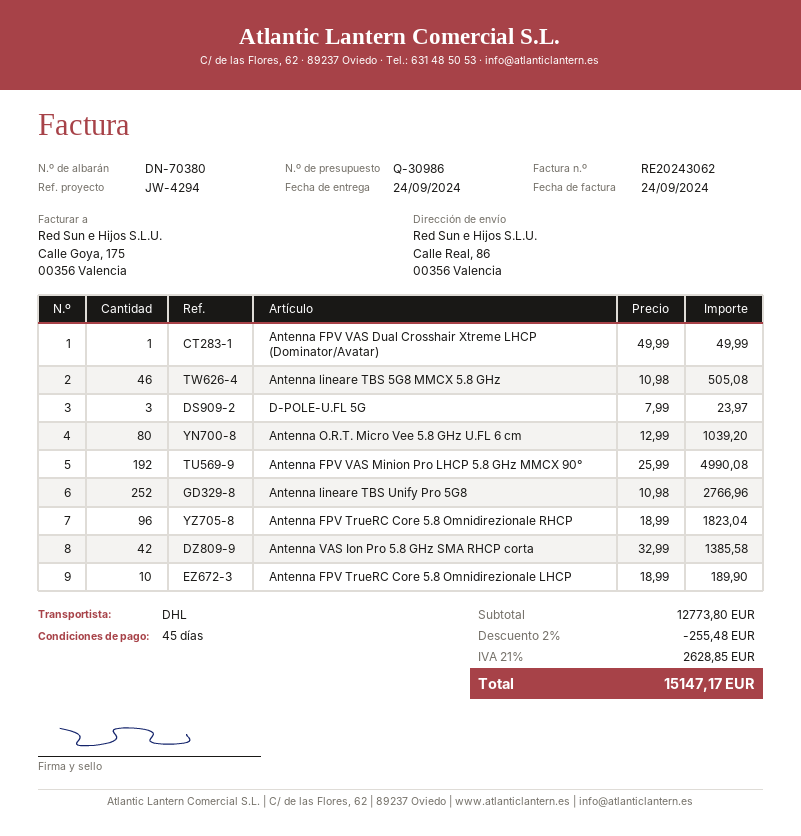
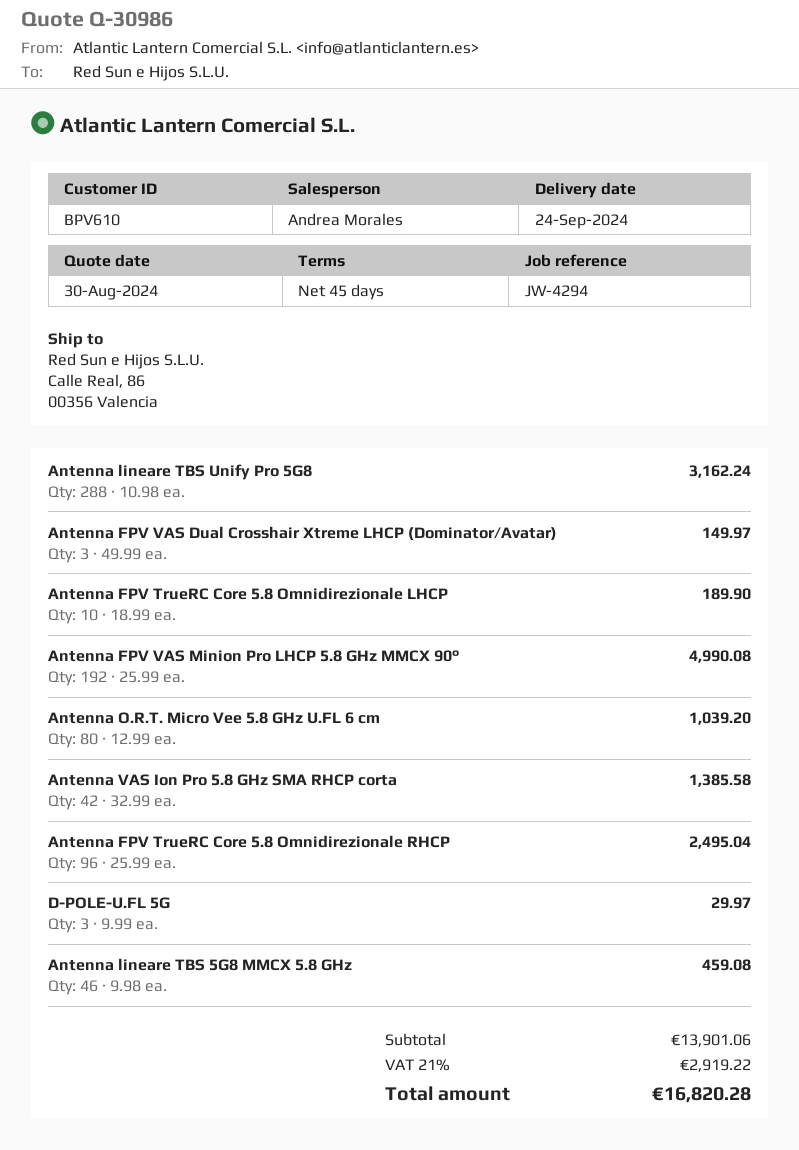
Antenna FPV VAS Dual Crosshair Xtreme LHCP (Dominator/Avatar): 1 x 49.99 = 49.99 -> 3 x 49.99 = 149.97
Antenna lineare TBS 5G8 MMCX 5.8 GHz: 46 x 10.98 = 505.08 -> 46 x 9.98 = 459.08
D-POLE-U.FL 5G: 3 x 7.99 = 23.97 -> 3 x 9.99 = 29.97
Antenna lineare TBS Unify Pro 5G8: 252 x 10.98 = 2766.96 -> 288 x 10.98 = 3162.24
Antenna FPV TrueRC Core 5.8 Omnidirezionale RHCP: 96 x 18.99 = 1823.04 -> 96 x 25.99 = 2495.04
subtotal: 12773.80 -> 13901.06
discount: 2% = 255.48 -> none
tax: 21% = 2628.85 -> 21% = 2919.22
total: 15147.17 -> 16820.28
□ □ □
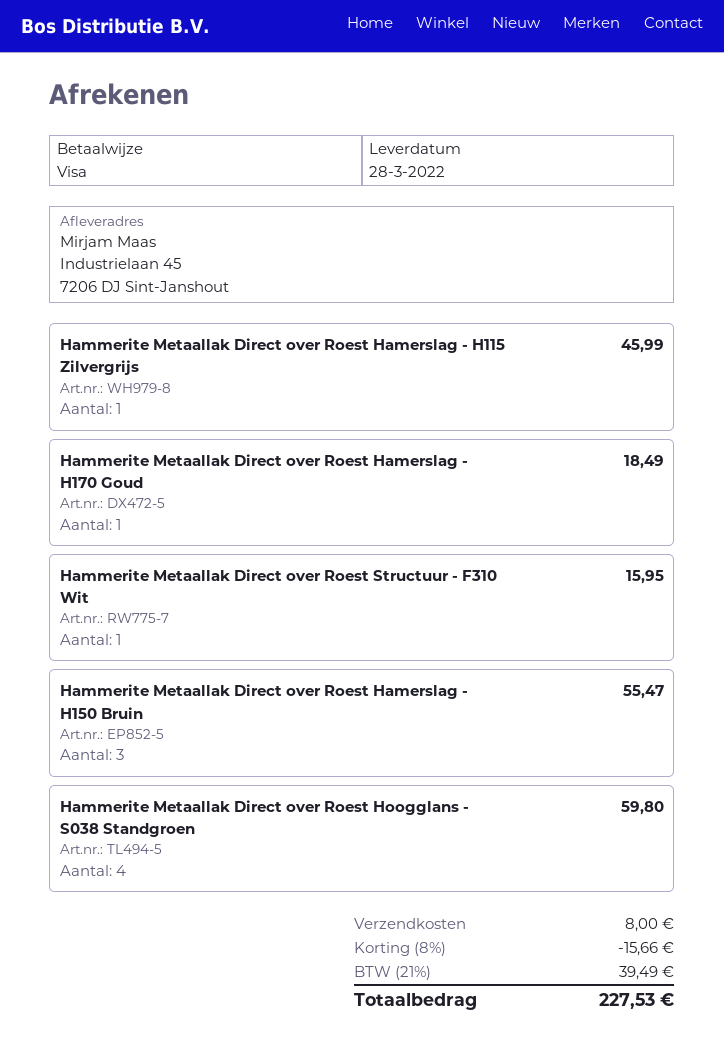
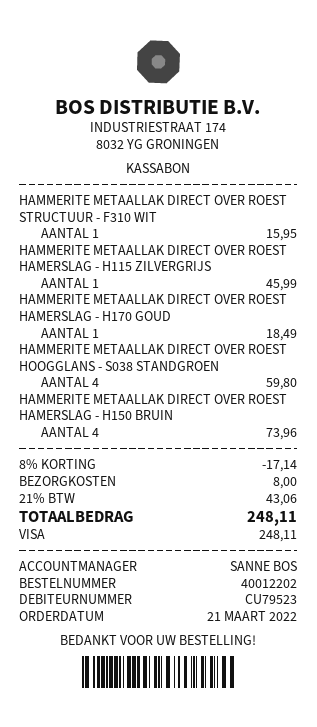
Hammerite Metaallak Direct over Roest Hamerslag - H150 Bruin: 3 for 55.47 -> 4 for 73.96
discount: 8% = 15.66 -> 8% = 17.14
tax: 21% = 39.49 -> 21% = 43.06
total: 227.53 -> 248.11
□ □ □
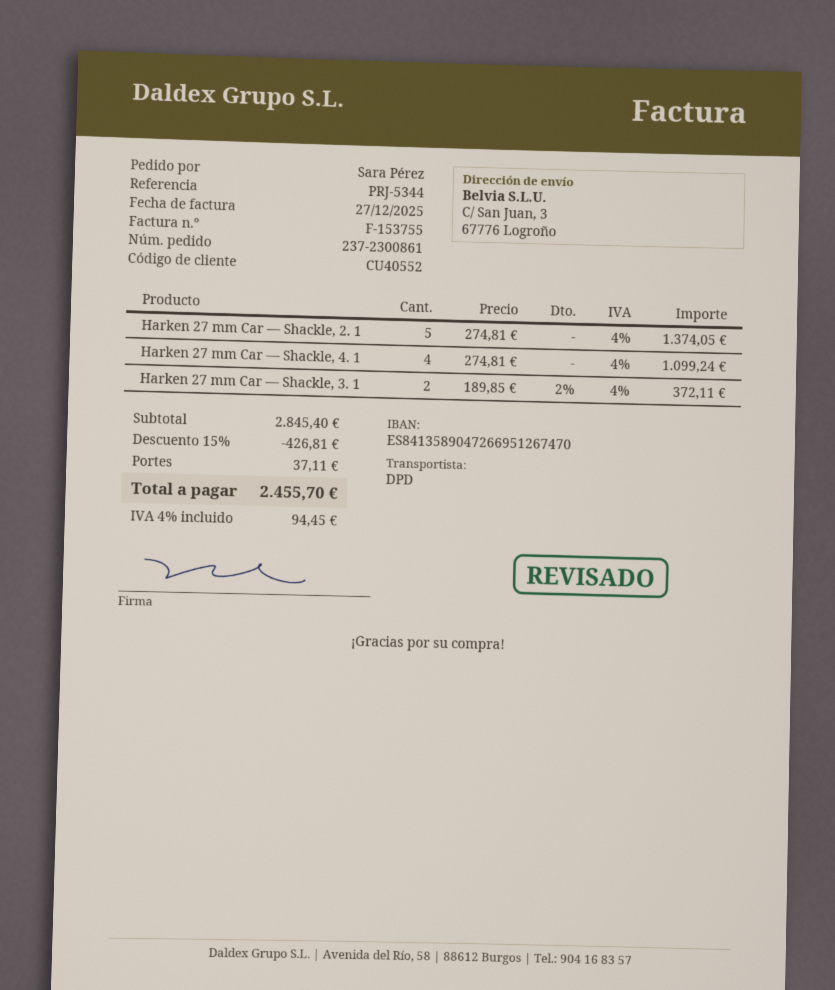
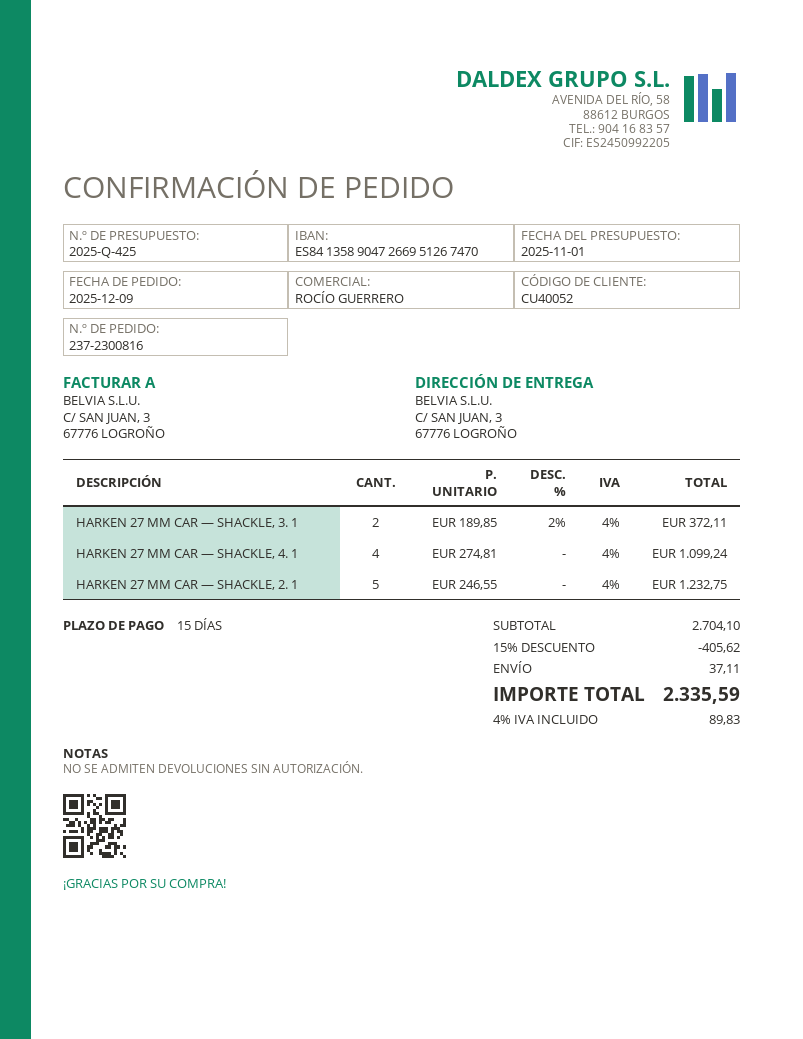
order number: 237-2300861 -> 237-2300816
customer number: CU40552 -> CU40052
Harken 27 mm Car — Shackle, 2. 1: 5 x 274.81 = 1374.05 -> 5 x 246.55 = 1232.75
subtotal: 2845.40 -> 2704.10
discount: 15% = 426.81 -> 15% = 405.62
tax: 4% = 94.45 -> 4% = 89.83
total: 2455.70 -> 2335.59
□ □ □
-- WHAT IS REQUIRED --
Using only the entries above, output the line with "discount: 15% = 426.81 -> 15% = 405.62", the line with "total: 2455.70 -> 2335.59", and all lines between them, exactly as they stand.

-- OUTPUT OF THE TASK --
discount: 15% = 426.81 -> 15% = 405.62
tax: 4% = 94.45 -> 4% = 89.83
total: 2455.70 -> 2335.59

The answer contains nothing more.